__Work to be completed__. Where the records below show a line containing "discount: none -> 20% = 369.40", start copying; end with the line containing "net: 174.85 -> 176.04", and copy it too.

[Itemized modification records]
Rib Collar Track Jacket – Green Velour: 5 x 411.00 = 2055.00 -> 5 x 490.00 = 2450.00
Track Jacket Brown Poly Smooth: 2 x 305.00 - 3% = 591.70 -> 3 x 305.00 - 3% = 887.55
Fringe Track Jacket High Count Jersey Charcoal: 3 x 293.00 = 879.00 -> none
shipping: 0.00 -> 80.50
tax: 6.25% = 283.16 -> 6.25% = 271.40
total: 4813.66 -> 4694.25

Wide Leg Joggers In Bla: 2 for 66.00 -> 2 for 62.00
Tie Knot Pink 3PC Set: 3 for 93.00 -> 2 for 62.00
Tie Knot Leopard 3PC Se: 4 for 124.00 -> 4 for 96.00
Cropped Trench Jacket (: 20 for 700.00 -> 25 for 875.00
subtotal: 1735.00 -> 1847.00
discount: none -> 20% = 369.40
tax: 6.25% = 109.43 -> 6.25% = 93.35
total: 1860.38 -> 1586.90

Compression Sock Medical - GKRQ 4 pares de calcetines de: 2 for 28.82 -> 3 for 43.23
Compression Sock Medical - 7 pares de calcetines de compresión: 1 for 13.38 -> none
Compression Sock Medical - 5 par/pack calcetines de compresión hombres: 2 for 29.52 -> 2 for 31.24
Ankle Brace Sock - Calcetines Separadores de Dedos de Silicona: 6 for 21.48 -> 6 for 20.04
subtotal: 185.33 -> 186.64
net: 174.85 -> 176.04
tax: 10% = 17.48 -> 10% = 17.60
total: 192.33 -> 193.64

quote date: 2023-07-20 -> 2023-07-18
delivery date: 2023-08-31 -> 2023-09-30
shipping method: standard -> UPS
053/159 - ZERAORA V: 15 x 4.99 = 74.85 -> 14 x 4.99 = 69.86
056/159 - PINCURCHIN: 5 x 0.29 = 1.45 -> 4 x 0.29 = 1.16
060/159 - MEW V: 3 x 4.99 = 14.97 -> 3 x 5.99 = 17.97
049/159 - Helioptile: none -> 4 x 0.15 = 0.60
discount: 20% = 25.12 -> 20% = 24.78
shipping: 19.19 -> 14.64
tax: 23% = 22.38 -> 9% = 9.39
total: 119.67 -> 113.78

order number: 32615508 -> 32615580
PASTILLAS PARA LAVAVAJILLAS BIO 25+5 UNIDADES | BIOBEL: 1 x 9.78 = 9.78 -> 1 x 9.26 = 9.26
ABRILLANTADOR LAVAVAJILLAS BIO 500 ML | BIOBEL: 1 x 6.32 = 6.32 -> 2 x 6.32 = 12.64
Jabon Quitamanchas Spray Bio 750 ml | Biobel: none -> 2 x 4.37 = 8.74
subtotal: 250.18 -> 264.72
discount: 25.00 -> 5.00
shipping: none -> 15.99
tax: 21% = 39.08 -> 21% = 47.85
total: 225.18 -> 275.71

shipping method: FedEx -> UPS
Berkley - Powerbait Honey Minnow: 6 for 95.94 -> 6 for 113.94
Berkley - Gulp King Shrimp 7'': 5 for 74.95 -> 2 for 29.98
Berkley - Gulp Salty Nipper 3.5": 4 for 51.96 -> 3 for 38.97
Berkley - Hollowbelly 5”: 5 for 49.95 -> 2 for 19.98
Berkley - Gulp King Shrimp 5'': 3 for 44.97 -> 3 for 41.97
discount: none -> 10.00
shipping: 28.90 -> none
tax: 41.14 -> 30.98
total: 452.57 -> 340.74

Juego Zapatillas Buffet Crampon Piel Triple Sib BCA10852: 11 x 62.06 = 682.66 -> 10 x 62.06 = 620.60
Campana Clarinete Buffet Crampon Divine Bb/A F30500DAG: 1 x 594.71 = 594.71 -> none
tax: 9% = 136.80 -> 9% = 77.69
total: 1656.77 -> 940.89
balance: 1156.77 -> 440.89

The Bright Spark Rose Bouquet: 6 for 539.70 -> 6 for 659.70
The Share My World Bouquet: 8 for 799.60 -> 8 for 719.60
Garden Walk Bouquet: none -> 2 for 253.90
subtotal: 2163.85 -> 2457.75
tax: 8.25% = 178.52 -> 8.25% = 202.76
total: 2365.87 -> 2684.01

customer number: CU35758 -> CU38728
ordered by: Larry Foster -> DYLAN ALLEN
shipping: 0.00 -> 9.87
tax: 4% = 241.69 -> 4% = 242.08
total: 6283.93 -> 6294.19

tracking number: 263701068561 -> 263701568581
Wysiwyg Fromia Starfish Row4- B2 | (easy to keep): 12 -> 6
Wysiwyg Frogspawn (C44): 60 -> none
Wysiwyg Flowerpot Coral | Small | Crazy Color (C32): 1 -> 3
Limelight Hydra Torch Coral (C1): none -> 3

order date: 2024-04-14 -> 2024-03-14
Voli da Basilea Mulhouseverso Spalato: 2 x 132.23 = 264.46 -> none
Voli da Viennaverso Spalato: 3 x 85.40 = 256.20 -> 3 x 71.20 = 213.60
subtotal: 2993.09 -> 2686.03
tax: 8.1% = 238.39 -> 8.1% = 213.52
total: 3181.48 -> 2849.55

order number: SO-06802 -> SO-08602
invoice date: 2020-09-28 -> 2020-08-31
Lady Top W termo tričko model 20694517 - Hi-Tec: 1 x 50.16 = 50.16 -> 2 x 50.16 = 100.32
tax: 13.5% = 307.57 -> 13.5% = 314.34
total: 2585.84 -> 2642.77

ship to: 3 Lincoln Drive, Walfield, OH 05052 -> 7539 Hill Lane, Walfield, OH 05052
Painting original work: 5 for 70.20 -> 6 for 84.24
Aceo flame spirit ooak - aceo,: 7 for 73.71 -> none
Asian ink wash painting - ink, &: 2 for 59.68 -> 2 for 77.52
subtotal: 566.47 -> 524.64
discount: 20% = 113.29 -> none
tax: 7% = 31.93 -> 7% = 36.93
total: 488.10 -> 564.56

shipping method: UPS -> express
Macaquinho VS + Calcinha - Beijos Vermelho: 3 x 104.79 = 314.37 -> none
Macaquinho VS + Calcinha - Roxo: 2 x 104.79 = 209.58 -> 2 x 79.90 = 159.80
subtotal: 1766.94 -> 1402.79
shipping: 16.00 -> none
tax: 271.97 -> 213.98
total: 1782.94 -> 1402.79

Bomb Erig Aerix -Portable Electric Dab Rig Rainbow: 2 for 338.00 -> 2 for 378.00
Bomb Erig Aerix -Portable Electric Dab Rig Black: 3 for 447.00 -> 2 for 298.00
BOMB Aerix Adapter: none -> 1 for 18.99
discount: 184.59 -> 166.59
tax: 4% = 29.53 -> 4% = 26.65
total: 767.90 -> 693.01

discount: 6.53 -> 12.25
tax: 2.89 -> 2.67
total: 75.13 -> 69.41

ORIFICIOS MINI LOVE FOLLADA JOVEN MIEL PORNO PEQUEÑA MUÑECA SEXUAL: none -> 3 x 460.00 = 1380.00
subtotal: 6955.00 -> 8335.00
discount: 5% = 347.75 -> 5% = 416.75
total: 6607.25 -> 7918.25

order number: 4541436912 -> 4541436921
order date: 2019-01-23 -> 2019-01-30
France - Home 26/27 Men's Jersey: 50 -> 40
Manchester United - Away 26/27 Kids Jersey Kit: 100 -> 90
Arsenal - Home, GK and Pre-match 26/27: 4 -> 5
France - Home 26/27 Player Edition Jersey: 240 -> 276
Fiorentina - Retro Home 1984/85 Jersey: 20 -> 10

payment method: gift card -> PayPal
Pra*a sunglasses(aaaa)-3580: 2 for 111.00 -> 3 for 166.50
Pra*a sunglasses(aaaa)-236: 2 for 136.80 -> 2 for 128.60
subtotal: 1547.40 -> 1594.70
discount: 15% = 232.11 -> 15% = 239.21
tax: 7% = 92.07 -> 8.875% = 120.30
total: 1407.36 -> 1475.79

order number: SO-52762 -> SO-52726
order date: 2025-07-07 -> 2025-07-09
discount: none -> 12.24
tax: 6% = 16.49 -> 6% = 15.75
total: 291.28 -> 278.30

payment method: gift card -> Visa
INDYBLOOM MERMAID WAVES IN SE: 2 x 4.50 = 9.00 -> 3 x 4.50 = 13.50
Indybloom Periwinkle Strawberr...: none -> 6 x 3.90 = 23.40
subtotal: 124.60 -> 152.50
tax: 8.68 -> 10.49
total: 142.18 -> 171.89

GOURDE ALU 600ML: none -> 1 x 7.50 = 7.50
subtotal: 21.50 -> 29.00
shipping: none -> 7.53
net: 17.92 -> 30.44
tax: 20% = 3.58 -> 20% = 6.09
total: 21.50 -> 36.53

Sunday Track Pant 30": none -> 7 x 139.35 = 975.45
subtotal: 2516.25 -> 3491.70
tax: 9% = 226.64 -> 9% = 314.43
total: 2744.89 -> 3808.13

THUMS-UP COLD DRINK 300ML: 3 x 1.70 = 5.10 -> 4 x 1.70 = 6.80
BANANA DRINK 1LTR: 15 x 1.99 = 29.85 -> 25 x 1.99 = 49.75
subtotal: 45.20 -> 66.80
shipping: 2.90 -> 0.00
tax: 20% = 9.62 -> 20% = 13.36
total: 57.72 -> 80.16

__Your solution__.
discount: none -> 20% = 369.40
tax: 6.25% = 109.43 -> 6.25% = 93.35
total: 1860.38 -> 1586.90

Compression Sock Medical - GKRQ 4 pares de calcetines de: 2 for 28.82 -> 3 for 43.23
Compression Sock Medical - 7 pares de calcetines de compresión: 1 for 13.38 -> none
Compression Sock Medical - 5 par/pack calcetines de compresión hombres: 2 for 29.52 -> 2 for 31.24
Ankle Brace Sock - Calcetines Separadores de Dedos de Silicona: 6 for 21.48 -> 6 for 20.04
subtotal: 185.33 -> 186.64
net: 174.85 -> 176.04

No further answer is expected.